■ **PROBLEM**: Leave out the images and transcribe the entries below word for word.

■ **AVAILABLE DATA**:
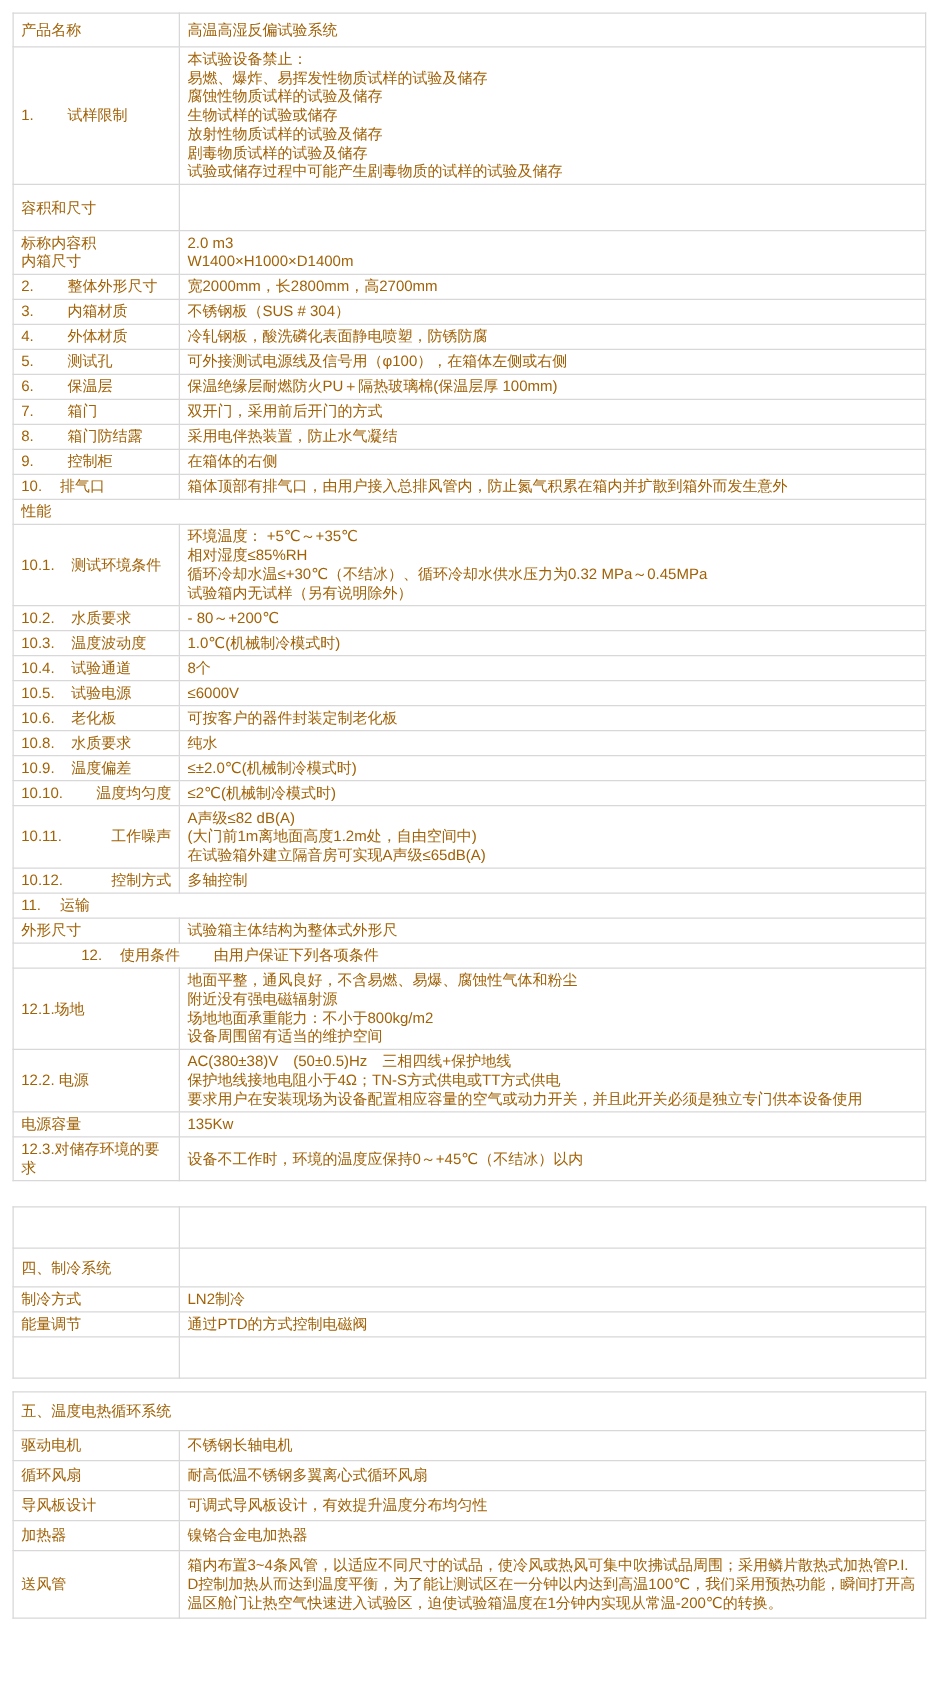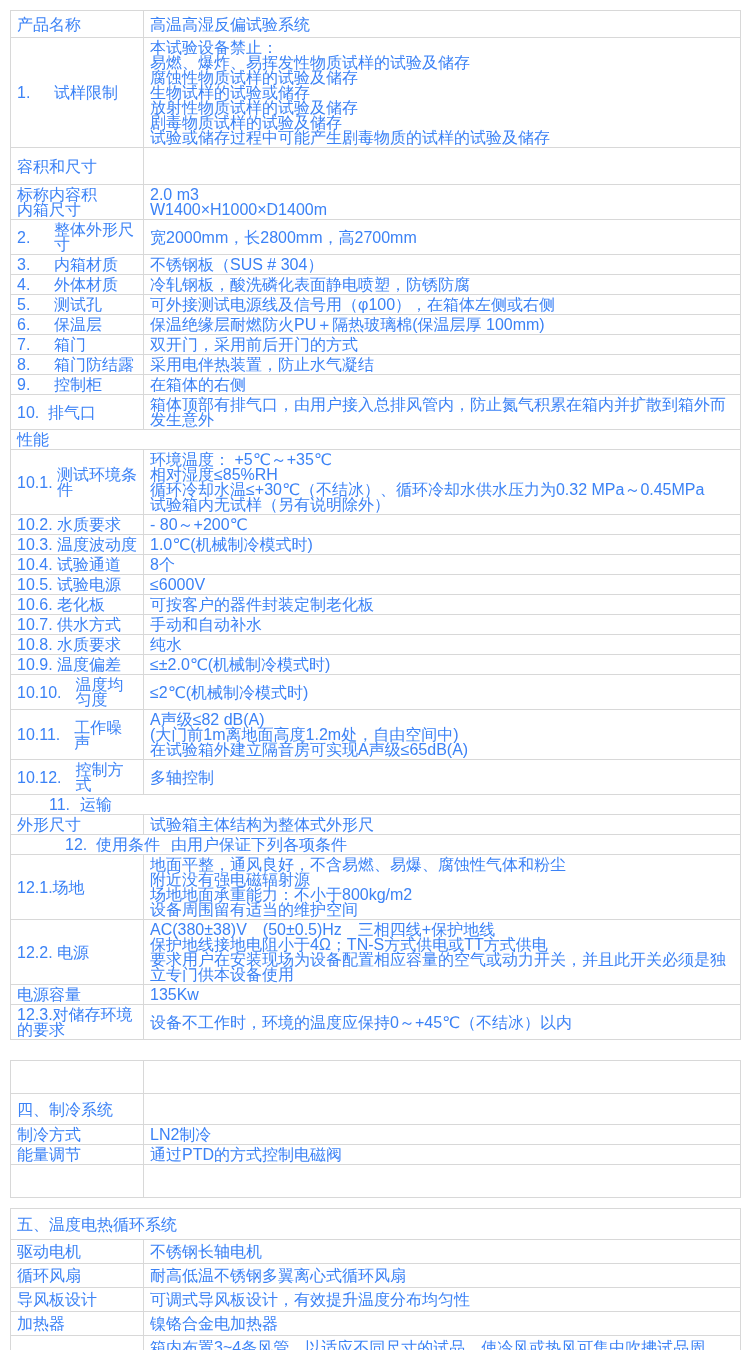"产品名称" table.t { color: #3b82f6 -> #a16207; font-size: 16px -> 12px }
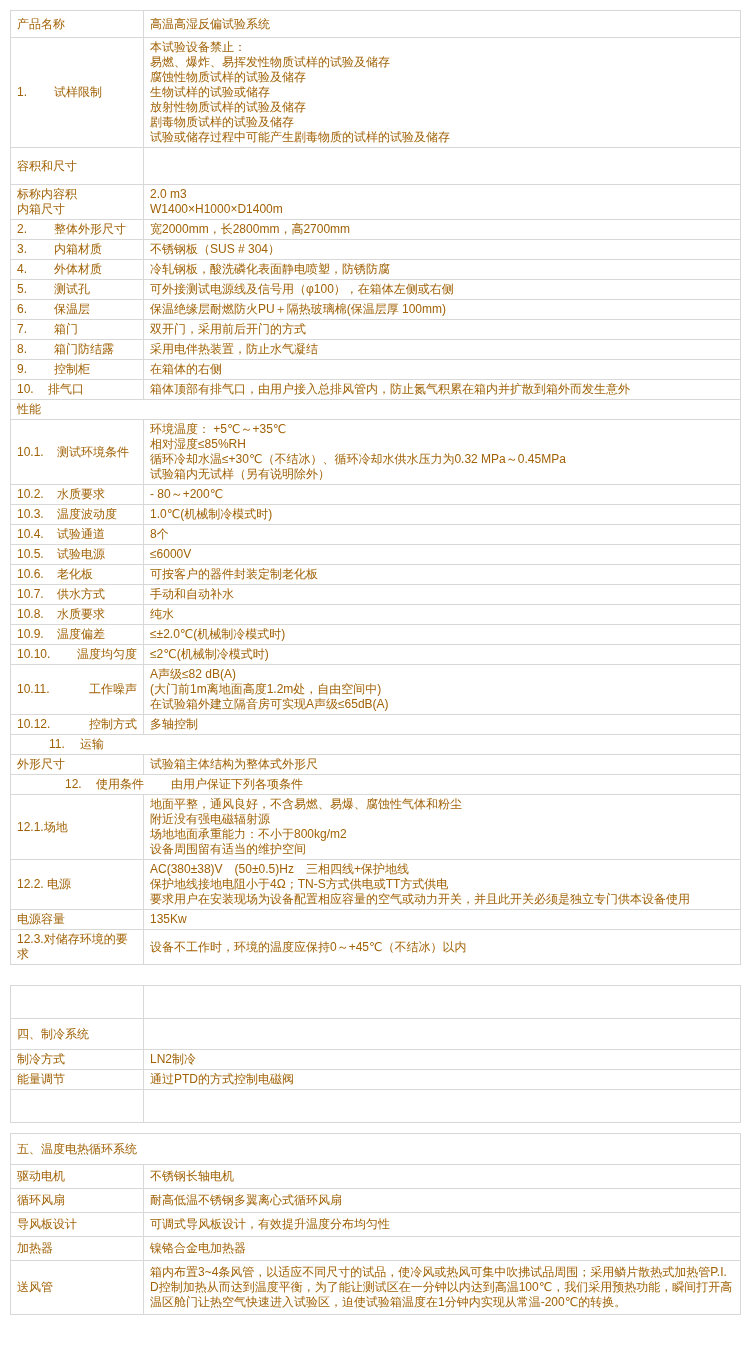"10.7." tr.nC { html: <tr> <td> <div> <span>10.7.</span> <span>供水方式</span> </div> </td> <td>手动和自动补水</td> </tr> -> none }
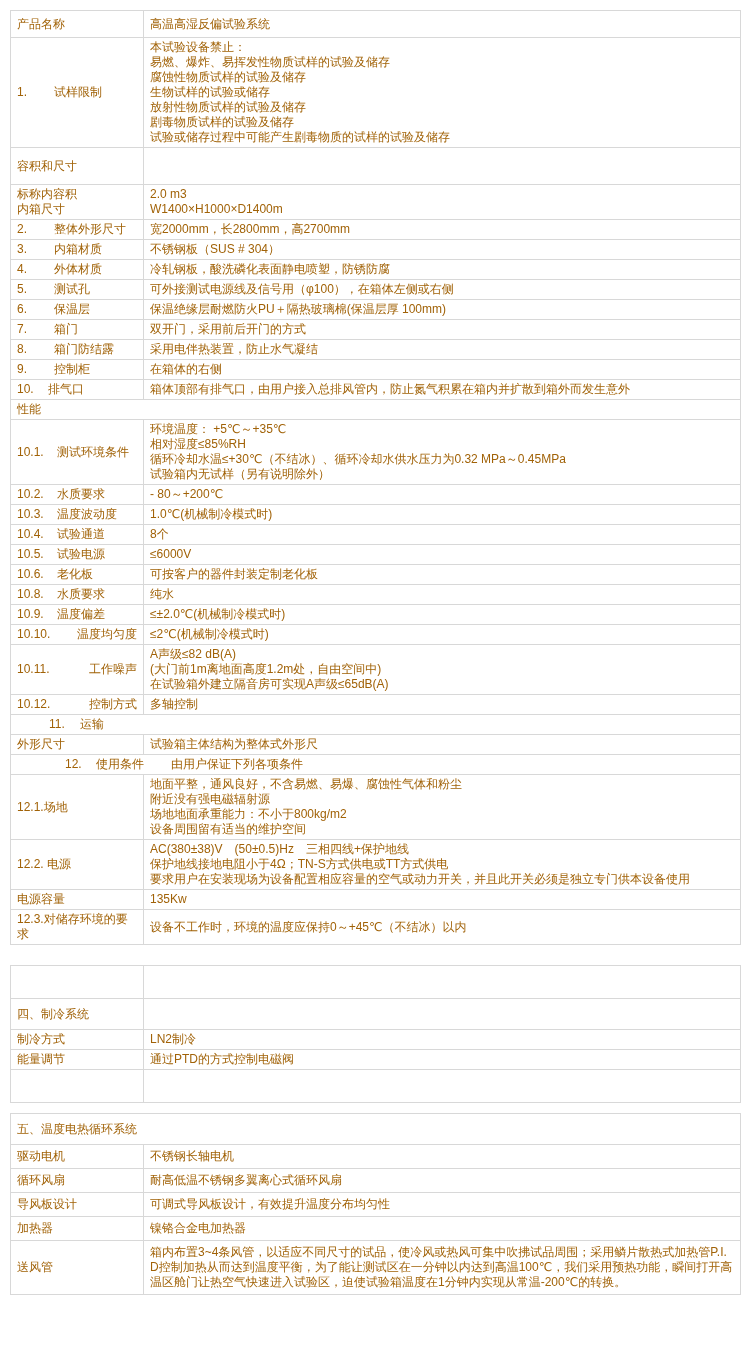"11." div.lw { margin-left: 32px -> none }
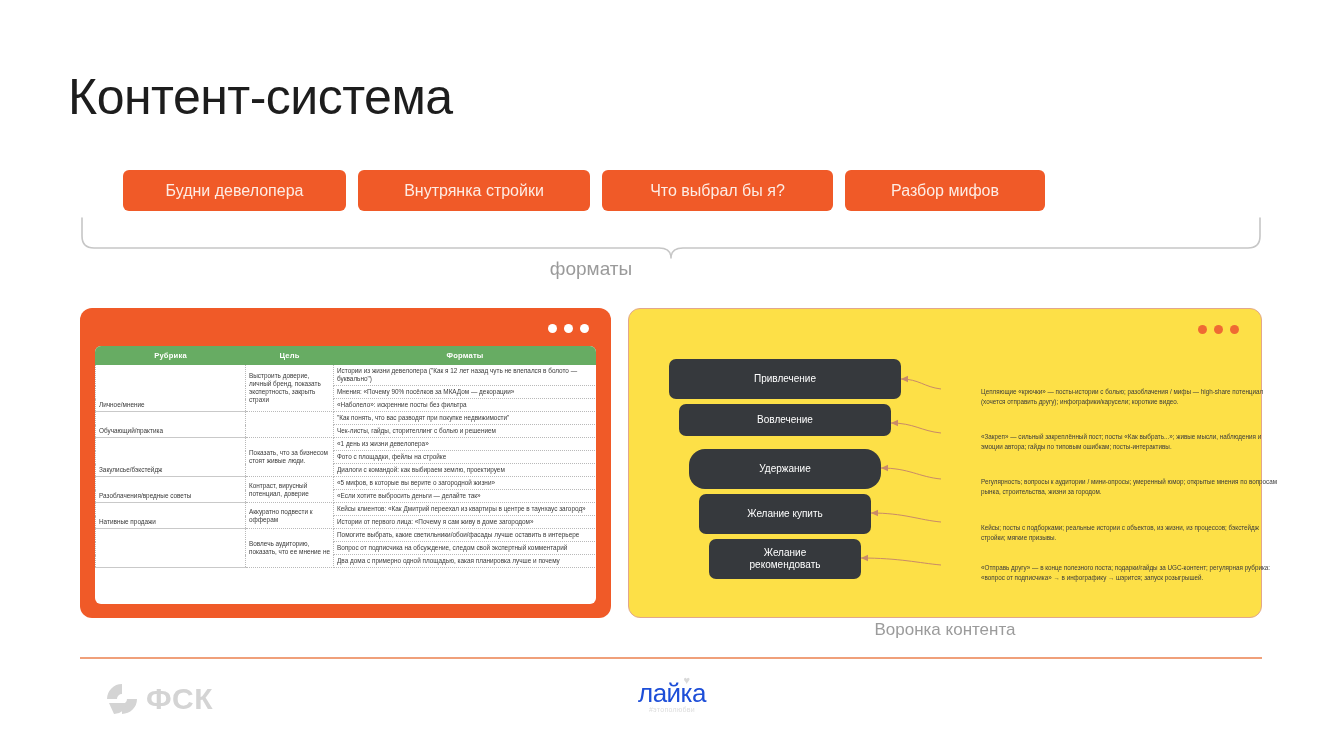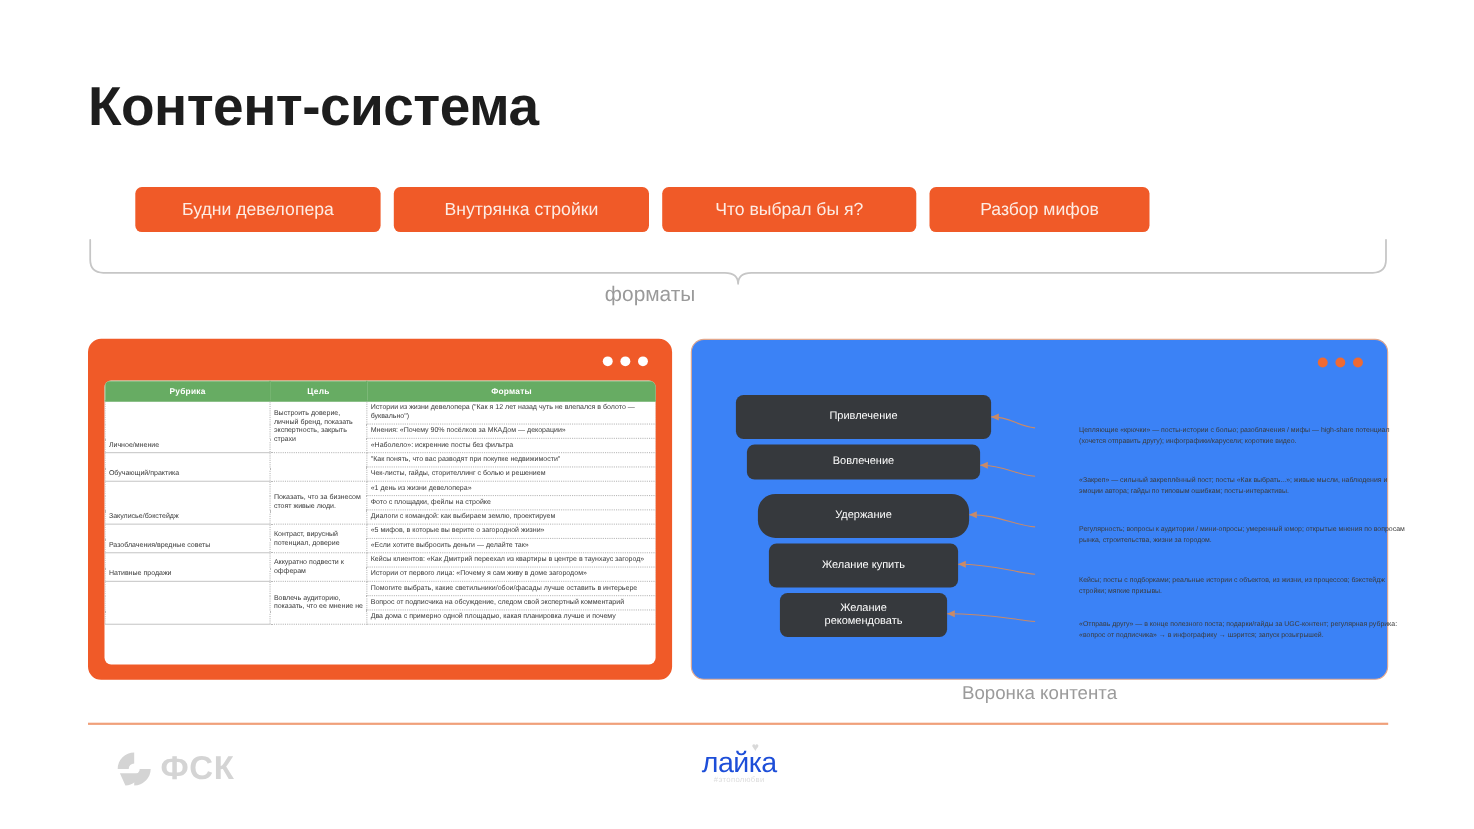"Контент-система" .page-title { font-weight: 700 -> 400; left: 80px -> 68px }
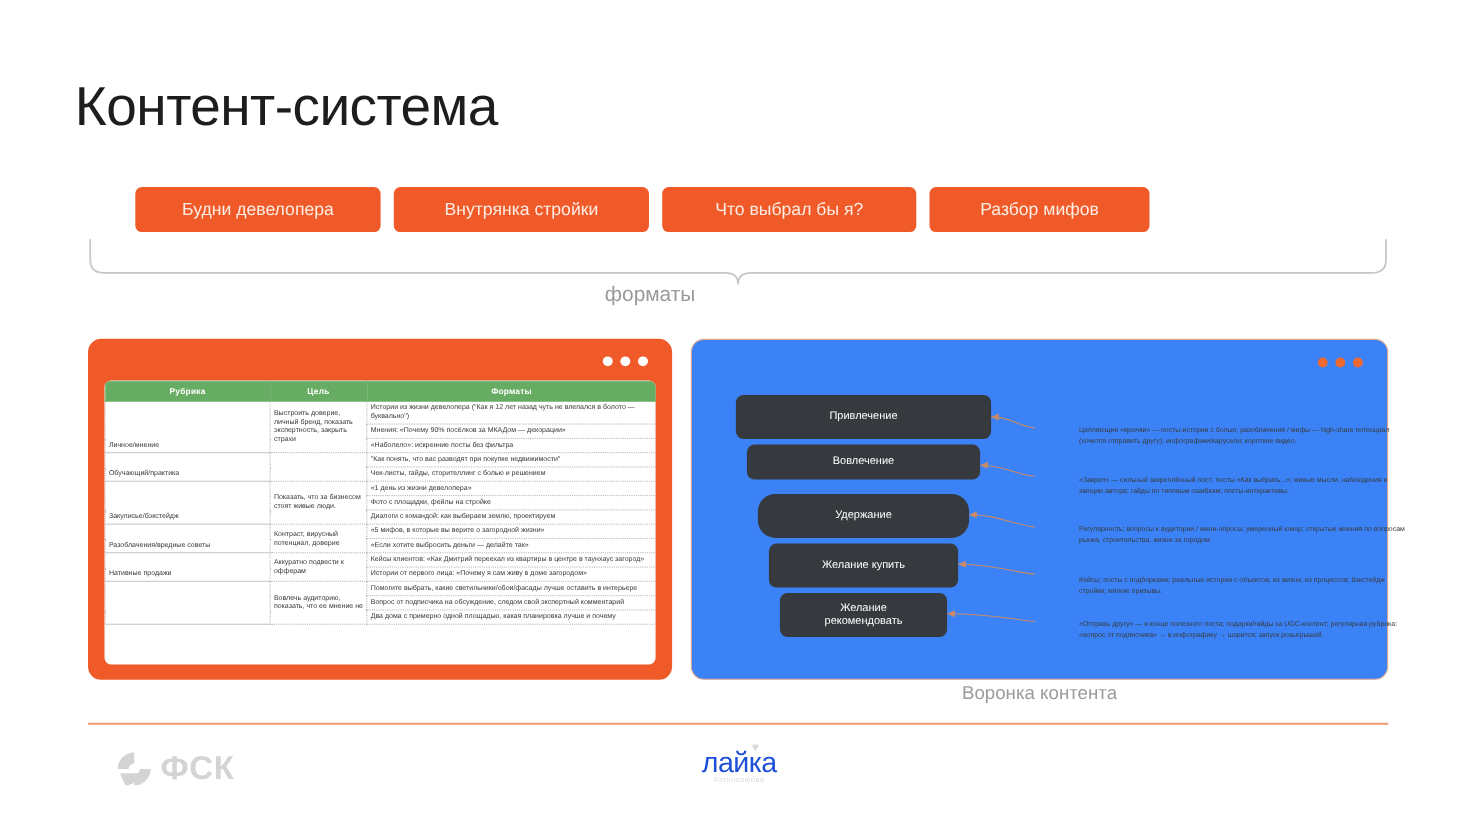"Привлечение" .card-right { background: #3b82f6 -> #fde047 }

■ **REPLY**:
"产品名称" table.t { color: #3b82f6 -> #a16207; font-size: 16px -> 12px }
"10.7." tr.nC { html: <tr> <td> <div> <span>10.7.</span> <span>供水方式</span> </div> </td> <td>手动和自动补水</td> </tr> -> none }
"11." div.lw { margin-left: 32px -> none }
"Контент-система" .page-title { font-weight: 700 -> 400; left: 80px -> 68px }
"Привлечение" .card-right { background: #3b82f6 -> #fde047 }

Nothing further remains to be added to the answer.